TASK DESCRIPTION - What is needed is an exact copy of every entry below, with the pictures left out.

INFORMATION -
-=-=-=-=-
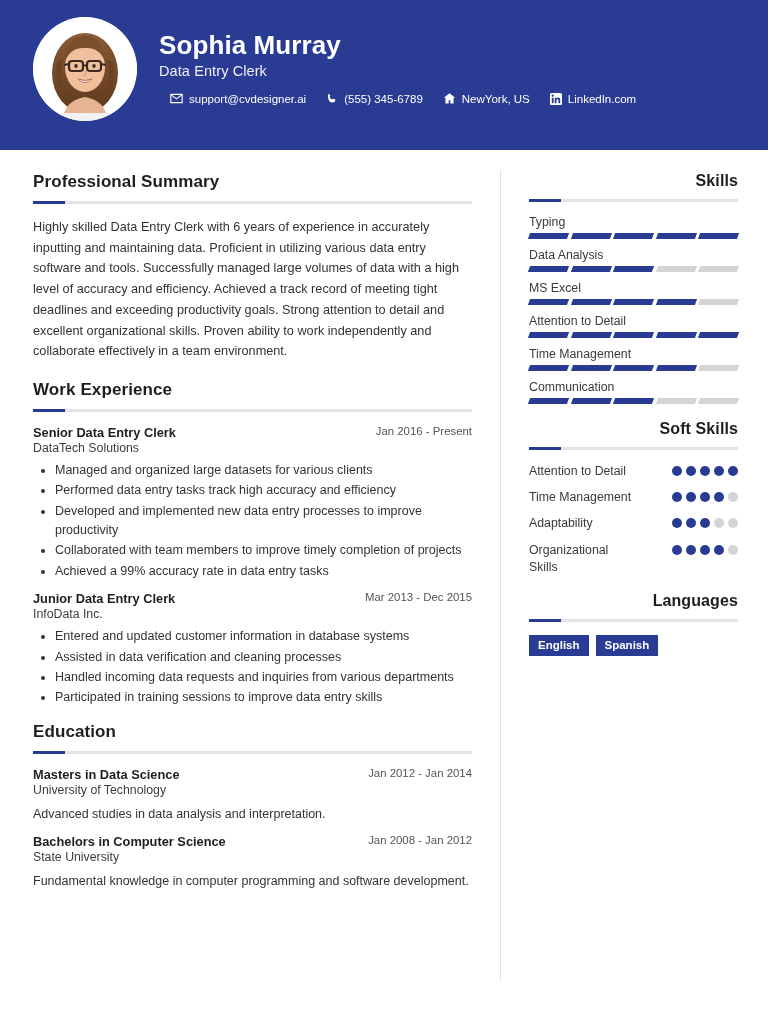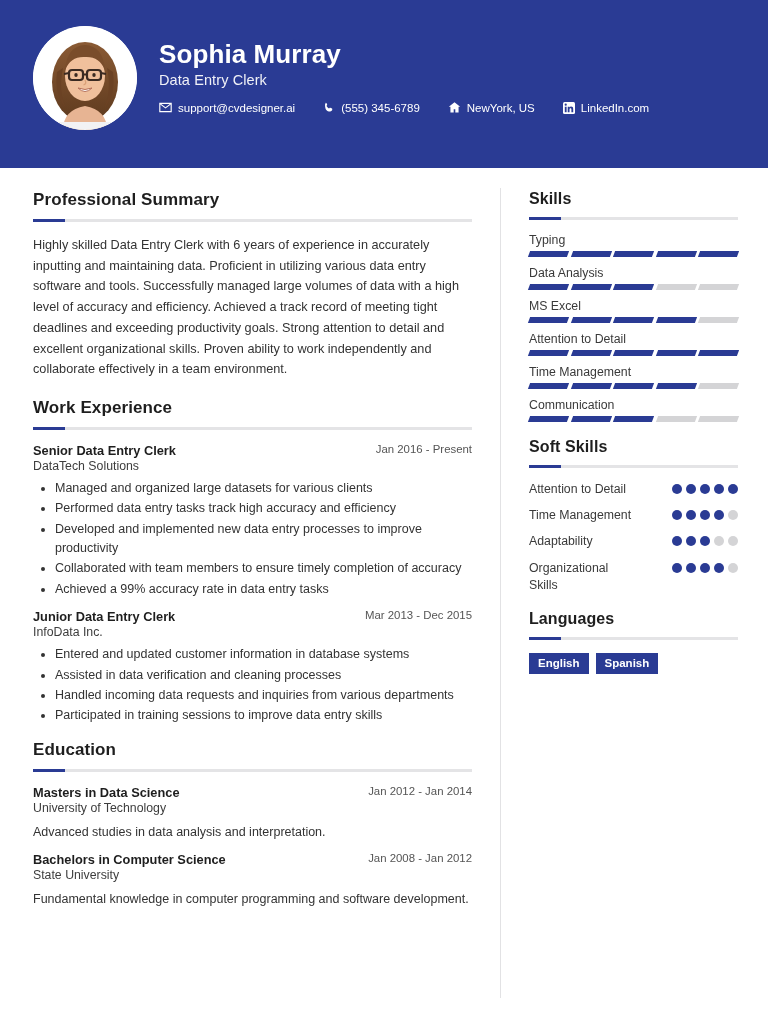--- a/index.html
+++ b/index.html
@@ -16,7 +16,7 @@
   
   .header {
     background: #2a3b94;
-    height: 168px;
+    height: 150px;
     display: flex;
     align-items: center;
     padding: 0 0 12px 33px;

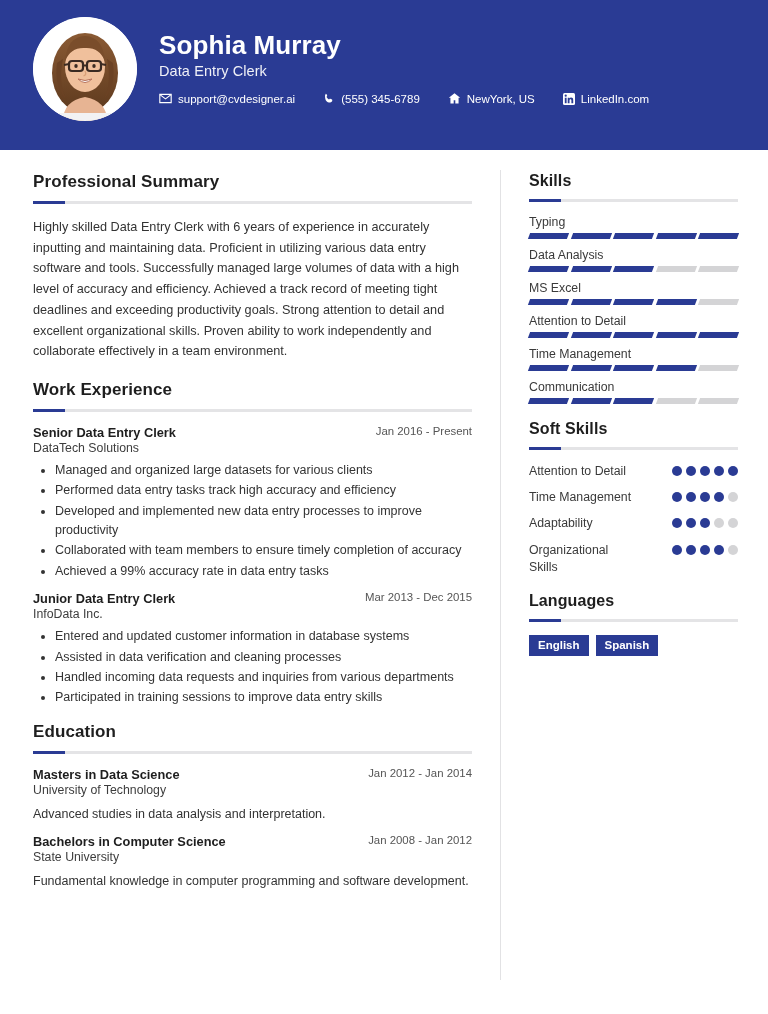--- a/index.html
+++ b/index.html
@@ -62,8 +62,9 @@
     display: flex;
     align-items: center;
     margin-top: 13px;
-    gap: 28px;
+    gap: 20px;
     flex-wrap: nowrap;
+    margin-left: 11px;
   }
   .contact-item {
     display: flex;

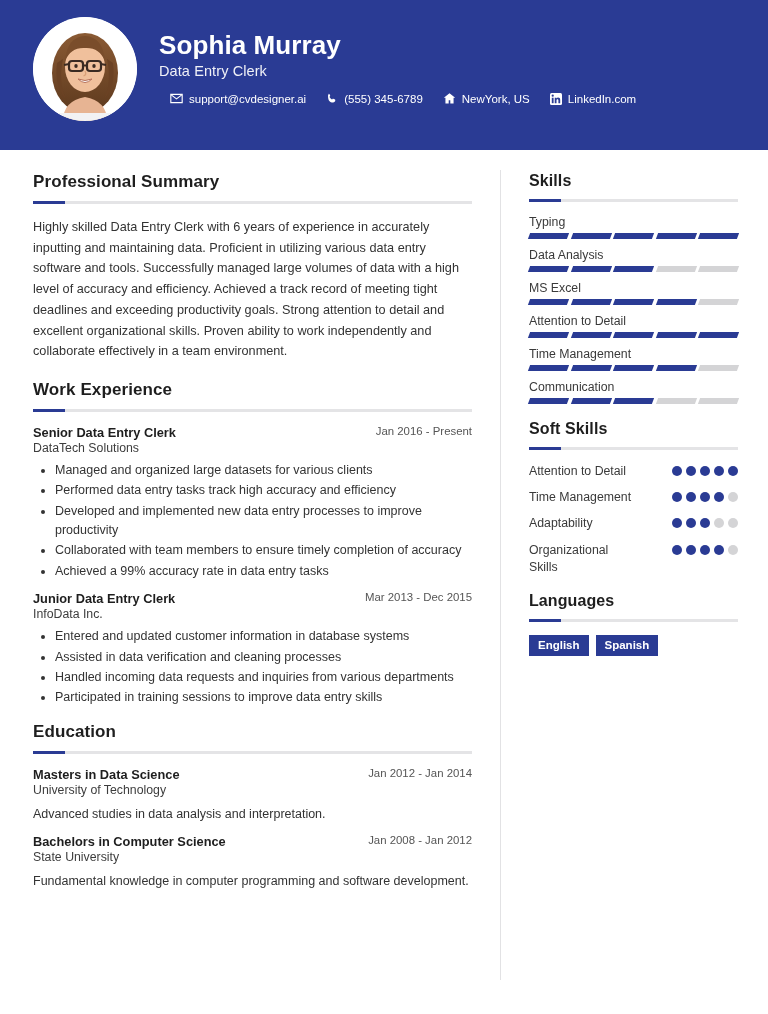--- a/index.html
+++ b/index.html
@@ -105,7 +105,7 @@
     color: #1e1e1e;
     letter-spacing: 0.1px;
   }
-  .sec-title.small { font-size: 16px; }
+  .sec-title.small { font-size: 16px; text-align: right; }
   .sec-rule {
     position: relative;
     height: 3px;

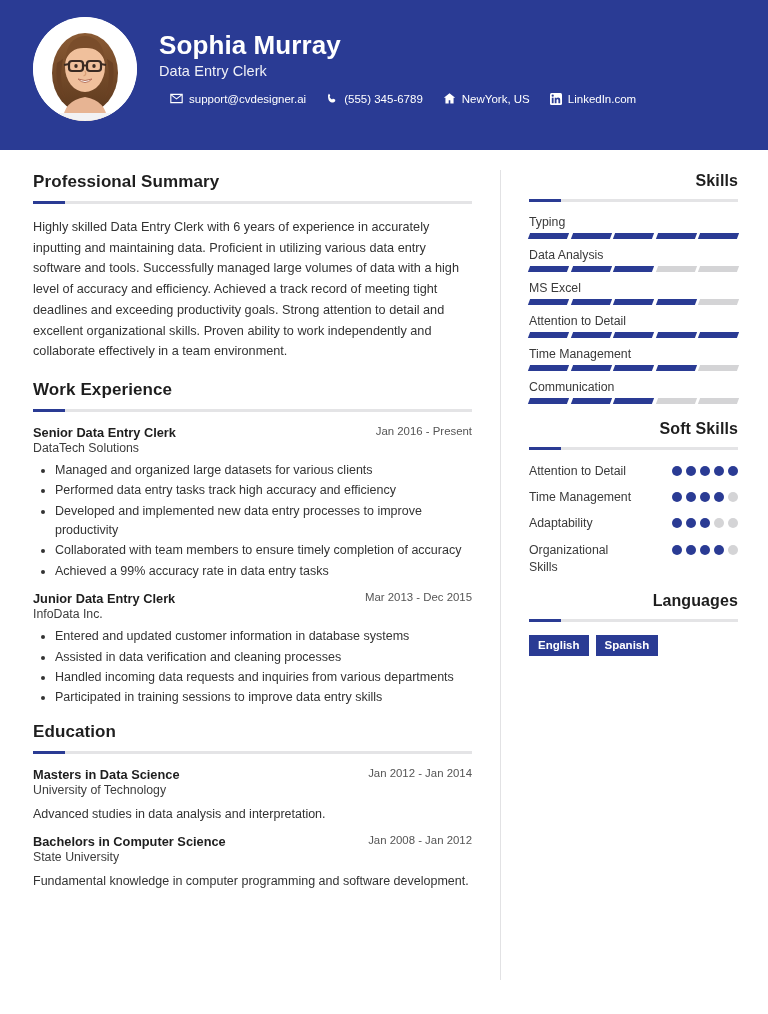--- a/index.html
+++ b/index.html
@@ -352,7 +352,7 @@
           <li>Managed and organized large datasets for various clients</li>
           <li>Performed data entry tasks track high accuracy and efficiency</li>
           <li>Developed and implemented new data entry processes to improve productivity</li>
-          <li>Collaborated with team members to ensure timely completion of accuracy</li>
+          <li>Collaborated with team members to improve timely completion of projects</li>
           <li>Achieved a 99% accuracy rate in data entry tasks</li>
         </ul>
       </div>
-=-=-=-=-
REPLY -
--- a/index.html
+++ b/index.html
@@ -16,7 +16,7 @@
   
   .header {
     background: #2a3b94;
-    height: 168px;
+    height: 150px;
     display: flex;
     align-items: center;
     padding: 0 0 12px 33px;

--- a/index.html
+++ b/index.html
@@ -62,8 +62,9 @@
     display: flex;
     align-items: center;
     margin-top: 13px;
-    gap: 28px;
+    gap: 20px;
     flex-wrap: nowrap;
+    margin-left: 11px;
   }
   .contact-item {
     display: flex;

--- a/index.html
+++ b/index.html
@@ -105,7 +105,7 @@
     color: #1e1e1e;
     letter-spacing: 0.1px;
   }
-  .sec-title.small { font-size: 16px; }
+  .sec-title.small { font-size: 16px; text-align: right; }
   .sec-rule {
     position: relative;
     height: 3px;

--- a/index.html
+++ b/index.html
@@ -352,7 +352,7 @@
           <li>Managed and organized large datasets for various clients</li>
           <li>Performed data entry tasks track high accuracy and efficiency</li>
           <li>Developed and implemented new data entry processes to improve productivity</li>
-          <li>Collaborated with team members to ensure timely completion of accuracy</li>
+          <li>Collaborated with team members to improve timely completion of projects</li>
           <li>Achieved a 99% accuracy rate in data entry tasks</li>
         </ul>
       </div>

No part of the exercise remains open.